«Il deficit pubblico è grande abbastanza da badare a se stesso». La freddura del presidente statunitense Ronald Reagan risale al 1984, e nel prossimo mese di campagna elettorale nessun politico italiano sarà in condizione di ripeterla facendo ridere qualcuno. Deficit e debito pubblico del nostro Paese sono «grandi abbastanza», non c’è dubbio, ma la loro sostenibilità dipende da tutto quello che ruota loro attorno. Per capire il perché, ripercorriamo cosa è accaduto negli ultimi tre anni.
Nel 2020 lo Stato italiano ha avuto all’improvviso necessità di risorse pubbliche ingenti per fare fronte all’emergenza pandemica e al congelamento della nostra economia indotto dai lockdown. Un’esigenza che ha investito molti Paesi occidentali, in un momento in cui per fortuna il costo dell’indebitamento era bassissimo, anche grazie al generoso sostegno delle Banche centrali, tra tassi di interesse a zero e politiche monetarie non convenzionali. Il debito pubblico italiano è così aumentato dal 134,1% al 155,3% senza causare alcuna fibrillazione finanziaria.
Nel 2021 la situazione attorno al nostro debito aveva già iniziato a cambiare. Lo Stato aveva ancora l’esigenza di puntellare settori specifici dell’economia e alcune fasce sociali, ma nel frattempo la crescita si era rimessa in moto fino a raggiungere ritmi ragguardevoli. Il Pil, a fine anno, è salito del 6,6%. Uno sviluppo così robusto è stato decisivo, anche attraverso un progressivo aumento delle entrate tributarie e contributive, a far diminuire il rapporto debito pubblico/Pil dal 155,3 al 150,8% in un anno.
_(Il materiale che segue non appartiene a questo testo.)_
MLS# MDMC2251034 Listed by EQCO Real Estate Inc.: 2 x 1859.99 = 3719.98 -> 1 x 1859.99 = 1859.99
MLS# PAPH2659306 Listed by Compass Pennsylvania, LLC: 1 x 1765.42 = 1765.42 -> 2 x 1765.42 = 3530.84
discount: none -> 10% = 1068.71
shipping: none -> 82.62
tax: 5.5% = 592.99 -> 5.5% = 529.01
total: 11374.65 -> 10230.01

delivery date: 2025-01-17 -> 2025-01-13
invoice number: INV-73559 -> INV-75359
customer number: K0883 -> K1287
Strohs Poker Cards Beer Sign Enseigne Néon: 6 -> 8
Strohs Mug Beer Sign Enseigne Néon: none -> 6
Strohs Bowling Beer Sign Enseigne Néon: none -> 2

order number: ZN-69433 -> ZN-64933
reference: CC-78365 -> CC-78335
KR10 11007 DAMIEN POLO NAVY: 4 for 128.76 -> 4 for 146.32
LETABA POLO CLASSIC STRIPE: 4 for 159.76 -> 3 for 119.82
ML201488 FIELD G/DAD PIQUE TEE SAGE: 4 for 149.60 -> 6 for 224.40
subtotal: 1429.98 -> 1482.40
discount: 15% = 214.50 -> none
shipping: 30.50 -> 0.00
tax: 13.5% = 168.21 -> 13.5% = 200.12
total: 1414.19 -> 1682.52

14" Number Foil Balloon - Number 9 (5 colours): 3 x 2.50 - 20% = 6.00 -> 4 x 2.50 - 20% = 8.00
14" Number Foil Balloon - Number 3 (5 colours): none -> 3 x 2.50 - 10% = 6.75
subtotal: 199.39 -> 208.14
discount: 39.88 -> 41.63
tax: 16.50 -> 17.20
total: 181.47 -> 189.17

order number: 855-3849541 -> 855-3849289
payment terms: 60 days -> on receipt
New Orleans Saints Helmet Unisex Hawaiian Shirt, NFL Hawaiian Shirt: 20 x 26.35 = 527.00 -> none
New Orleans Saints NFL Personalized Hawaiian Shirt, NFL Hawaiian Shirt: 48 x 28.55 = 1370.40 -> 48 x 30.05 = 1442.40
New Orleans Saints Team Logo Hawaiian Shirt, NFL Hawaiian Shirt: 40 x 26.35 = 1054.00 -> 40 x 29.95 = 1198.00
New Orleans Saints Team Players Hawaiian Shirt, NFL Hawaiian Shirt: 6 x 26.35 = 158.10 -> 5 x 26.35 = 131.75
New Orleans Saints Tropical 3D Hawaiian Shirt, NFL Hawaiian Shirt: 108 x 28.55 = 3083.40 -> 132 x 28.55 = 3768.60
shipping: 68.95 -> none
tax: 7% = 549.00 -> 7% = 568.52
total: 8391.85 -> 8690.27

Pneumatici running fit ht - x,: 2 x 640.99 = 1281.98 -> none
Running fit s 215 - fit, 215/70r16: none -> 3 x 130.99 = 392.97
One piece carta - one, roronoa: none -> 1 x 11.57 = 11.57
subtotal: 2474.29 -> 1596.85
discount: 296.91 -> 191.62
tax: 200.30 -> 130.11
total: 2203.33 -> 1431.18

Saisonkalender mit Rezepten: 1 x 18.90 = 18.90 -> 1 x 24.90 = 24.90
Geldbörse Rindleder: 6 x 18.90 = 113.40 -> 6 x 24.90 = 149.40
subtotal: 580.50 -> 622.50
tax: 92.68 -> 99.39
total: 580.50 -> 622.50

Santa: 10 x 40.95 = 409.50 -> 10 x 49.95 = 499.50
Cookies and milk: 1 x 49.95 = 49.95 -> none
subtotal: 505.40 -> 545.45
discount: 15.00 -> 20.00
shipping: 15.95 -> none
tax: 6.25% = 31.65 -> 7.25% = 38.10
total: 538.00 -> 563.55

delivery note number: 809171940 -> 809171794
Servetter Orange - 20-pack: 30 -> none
Dall’inizio del 2022, si è delineato uno scenario ancora diverso. L’impennata dei costi energetici, aggravata dall’invasione russa dell’Ucraina, e il rialzo generalizzato dei prezzi che ne sta seguendo hanno spinto il Governo Draghi a nuovi e sostanziosi interventi in aiuto delle fasce più deboli della popolazione e delle imprese energivore, dal taglio delle accise sui carburanti ai bonus bollette, passando per i crediti d’imposta. In pochi mesi sono stati stanziati così almeno 30 miliardi di euro, un ammontare comparabile a quello dell’ultima legge di Stabilità, stavolta facendo di tutto per non incrementare il debito. Anche perché nel frattempo l’economia del Paese ha cominciato a rallentare e il costo dell’indebitamento sui mercati mondiali ha preso inesorabilmente a salire. Il rialzo dei tassi di riferimento deciso dalla Federal Reserve a marzo, seguita a giugno dalla Banca centrale europea, ha messo infatti fine alla cosiddetta epoca del «denaro facile» per gli Stati.
In soli tre anni, per sintetizzare, tre scenari diversi hanno modificato le prospettive di sostenibilità del nostro debito pubblico; siamo passati da una situazione, all’insorgere della pandemia nel 2020, di forte indebitamento a bassissimo costo, a una situazione nel 2022 di minore indebitamento ma a costi crescenti. Non a caso, mentre il debito pubblico italiano ha segnato a giugno il suo massimo storico, 2.766 miliardi di euro – confermandosi come il secondo più grande dell’Eurozona in rapporto al Pil – i rendimenti sui nostri titoli di Stato stanno salendo.
Nei prossimi mesi, il contesto cambierà ancora, non necessariamente in modo favorevole alla sostenibilità del nostro debito. Le Banche centrali occidentali proseguiranno sulla strada del rialzo dei tassi, rendendo più costoso per tutti prendere denaro a prestito sui mercati. Una tendenza che, sommata all’inflazione, alla strozzatura delle catene globali del valore e all’incertezza geopolitica, contribuirà a frenare crescita e occupazione. Indebitarsi tornerà dunque a essere più rischioso, proprio nel momento in cui per molti Governi potrebbe acuirsi il bisogno di reperire risorse fiscali extra. Risorse destinate ad aiutare cittadini e aziende alle prese con il caro energia, per esempio, oppure a rendere meno traumatici processi di trasformazione quali il «reshoring» per accorciare le catene produttive o l’innovazione in settori strategici finora «esternalizzati» come avviene per transizione ecologica e produzione di microchip.
A poter cogliere sfide simili saranno gli Stati in grado di dedicarvi risorse (anche fiscali) maggiori, quelli con i conti in ordine, quelli insomma non costretti a «badare» con tutte le loro forze e attenzioni al proprio debito pubblico. Fin dalla campagna elettorale, sarà utile tenerlo a mente.